Directions for this task
In the entries below, find the line containing "(393, 538) none", then copy it and every later line exactly, ending with the last line.

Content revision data
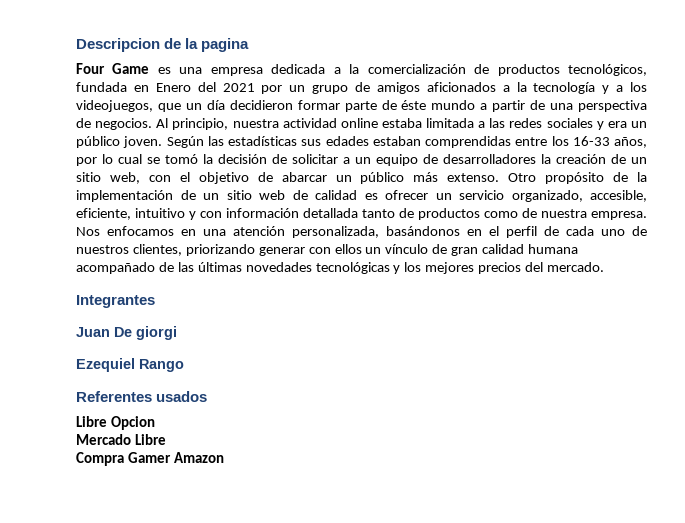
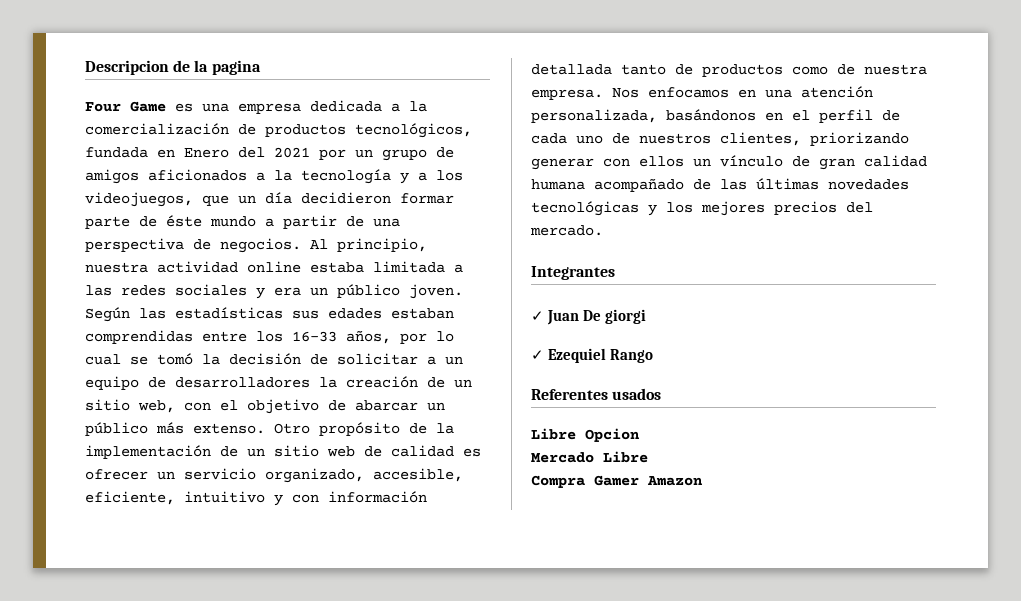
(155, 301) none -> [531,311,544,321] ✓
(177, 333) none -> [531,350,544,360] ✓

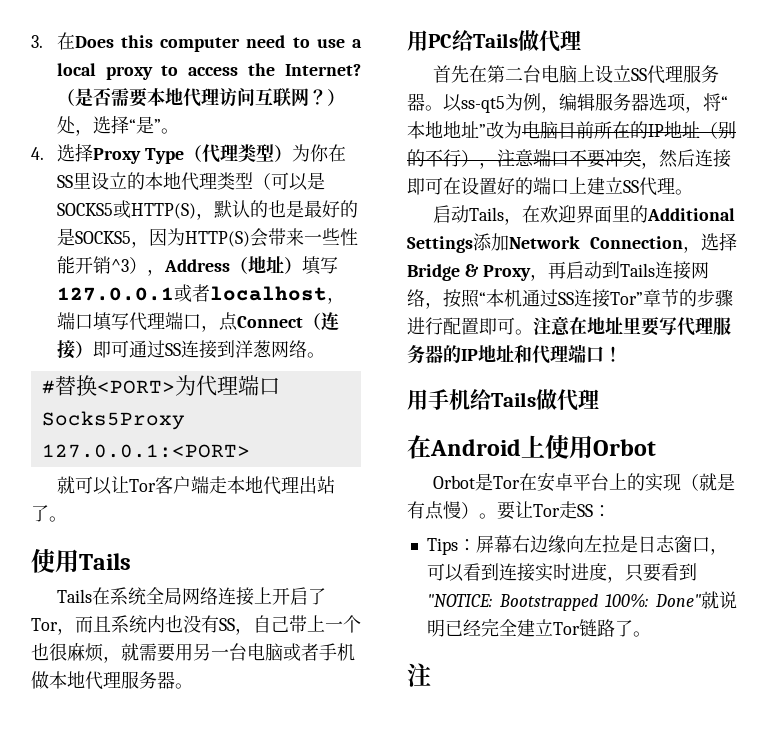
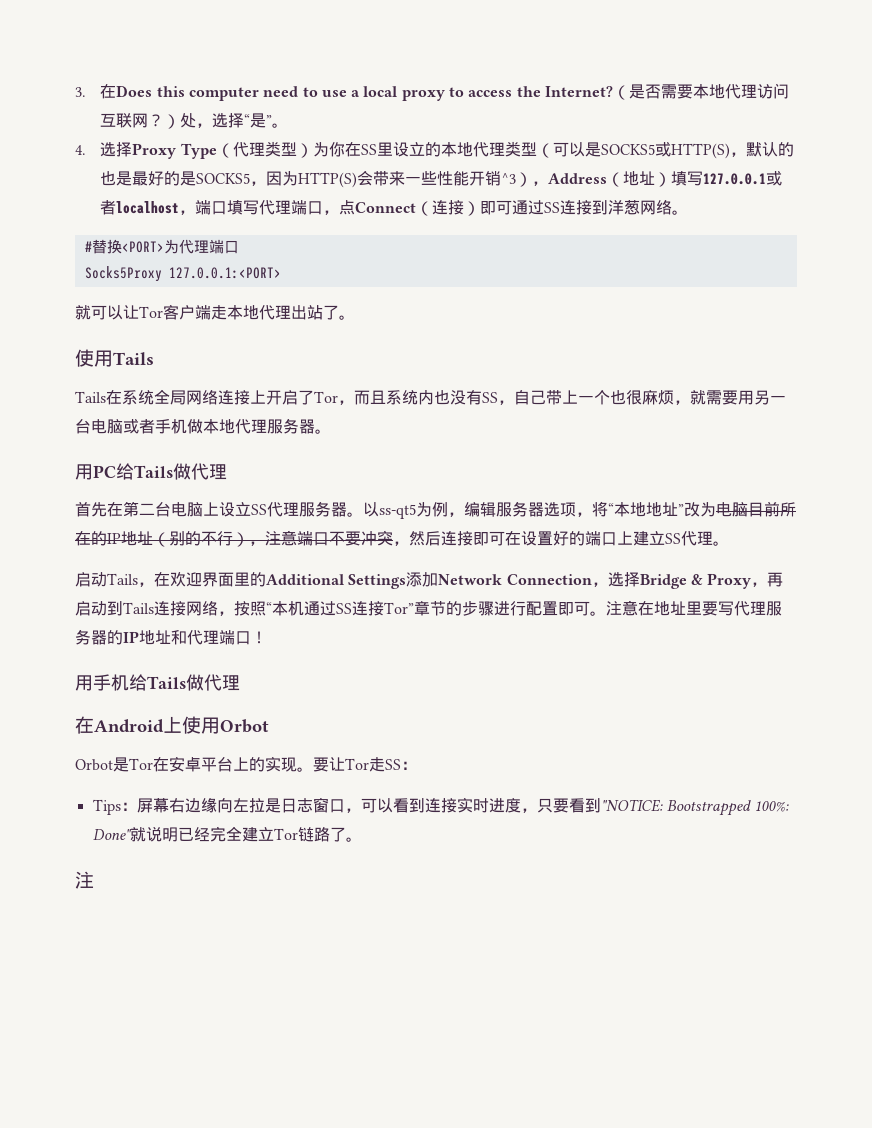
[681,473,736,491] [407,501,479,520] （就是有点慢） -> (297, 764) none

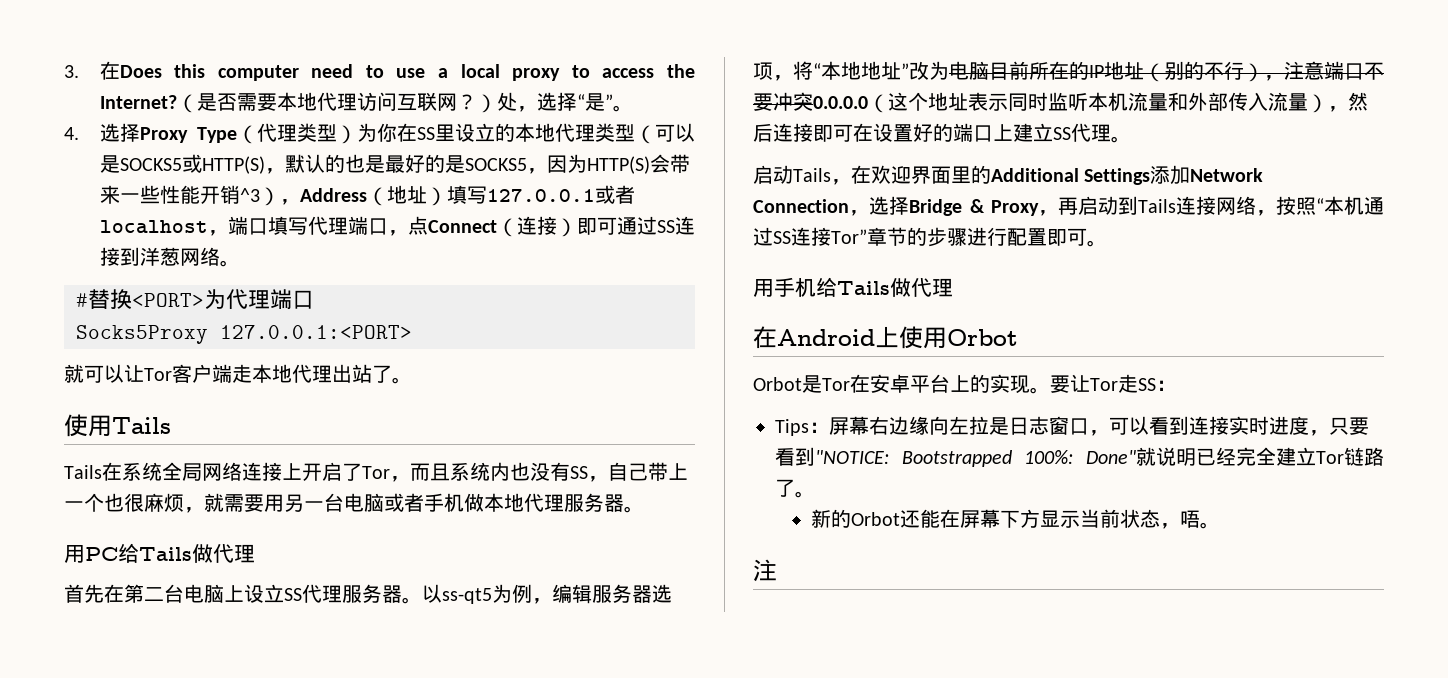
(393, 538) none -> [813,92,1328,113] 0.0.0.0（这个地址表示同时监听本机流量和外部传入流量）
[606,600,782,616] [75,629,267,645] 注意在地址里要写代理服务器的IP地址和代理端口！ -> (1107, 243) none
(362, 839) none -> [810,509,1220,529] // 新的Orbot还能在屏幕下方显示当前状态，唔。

Completed task
(393, 538) none -> [813,92,1328,113] 0.0.0.0（这个地址表示同时监听本机流量和外部传入流量）
[606,600,782,616] [75,629,267,645] 注意在地址里要写代理服务器的IP地址和代理端口！ -> (1107, 243) none
(362, 839) none -> [810,509,1220,529] // 新的Orbot还能在屏幕下方显示当前状态，唔。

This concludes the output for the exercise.